===== Data excerpts =====

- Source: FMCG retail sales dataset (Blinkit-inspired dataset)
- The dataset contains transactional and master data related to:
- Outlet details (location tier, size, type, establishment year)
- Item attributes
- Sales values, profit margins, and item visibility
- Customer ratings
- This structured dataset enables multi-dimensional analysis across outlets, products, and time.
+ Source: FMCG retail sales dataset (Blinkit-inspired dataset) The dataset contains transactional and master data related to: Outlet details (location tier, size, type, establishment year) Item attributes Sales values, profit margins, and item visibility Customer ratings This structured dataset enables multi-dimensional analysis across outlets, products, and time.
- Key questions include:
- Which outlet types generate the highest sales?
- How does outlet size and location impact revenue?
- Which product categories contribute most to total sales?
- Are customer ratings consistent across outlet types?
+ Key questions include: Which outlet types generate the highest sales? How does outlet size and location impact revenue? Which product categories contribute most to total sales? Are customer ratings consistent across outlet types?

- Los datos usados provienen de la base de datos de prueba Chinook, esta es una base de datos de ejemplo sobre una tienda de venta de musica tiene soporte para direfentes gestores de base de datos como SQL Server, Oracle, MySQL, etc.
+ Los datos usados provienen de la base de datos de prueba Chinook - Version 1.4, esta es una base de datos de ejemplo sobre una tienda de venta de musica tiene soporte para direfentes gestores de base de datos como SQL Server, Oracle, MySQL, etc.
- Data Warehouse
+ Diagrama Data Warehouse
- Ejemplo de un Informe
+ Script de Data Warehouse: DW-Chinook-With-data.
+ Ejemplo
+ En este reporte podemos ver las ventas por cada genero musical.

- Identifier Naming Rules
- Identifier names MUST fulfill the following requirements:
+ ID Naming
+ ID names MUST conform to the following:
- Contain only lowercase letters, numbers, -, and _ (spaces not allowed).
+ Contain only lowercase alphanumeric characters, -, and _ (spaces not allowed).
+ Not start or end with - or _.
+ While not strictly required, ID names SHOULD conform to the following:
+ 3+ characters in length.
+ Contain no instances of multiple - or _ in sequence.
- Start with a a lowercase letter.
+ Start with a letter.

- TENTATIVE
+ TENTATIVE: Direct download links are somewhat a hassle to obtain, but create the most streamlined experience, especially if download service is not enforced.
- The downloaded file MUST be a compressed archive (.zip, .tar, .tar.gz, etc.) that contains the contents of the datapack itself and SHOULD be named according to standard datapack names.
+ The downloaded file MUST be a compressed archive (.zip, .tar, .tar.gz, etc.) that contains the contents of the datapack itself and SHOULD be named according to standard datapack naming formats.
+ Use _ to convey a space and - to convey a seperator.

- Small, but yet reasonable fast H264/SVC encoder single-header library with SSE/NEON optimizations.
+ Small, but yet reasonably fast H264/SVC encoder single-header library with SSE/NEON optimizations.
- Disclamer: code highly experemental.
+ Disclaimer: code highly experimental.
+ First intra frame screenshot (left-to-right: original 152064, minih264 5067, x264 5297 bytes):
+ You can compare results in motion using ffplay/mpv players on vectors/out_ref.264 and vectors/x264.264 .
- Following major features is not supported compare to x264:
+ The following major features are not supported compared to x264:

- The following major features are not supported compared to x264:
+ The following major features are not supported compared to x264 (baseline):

=====

◆ Exercise objective
The records are given above. Copy each line in them that holds "attributes".

◆ Completed task
- Item attributes
+ Source: FMCG retail sales dataset (Blinkit-inspired dataset) The dataset contains transactional and master data related to: Outlet details (location tier, size, type, establishment year) Item attributes Sales values, profit margins, and item visibility Customer ratings This structured dataset enables multi-dimensional analysis across outlets, products, and time.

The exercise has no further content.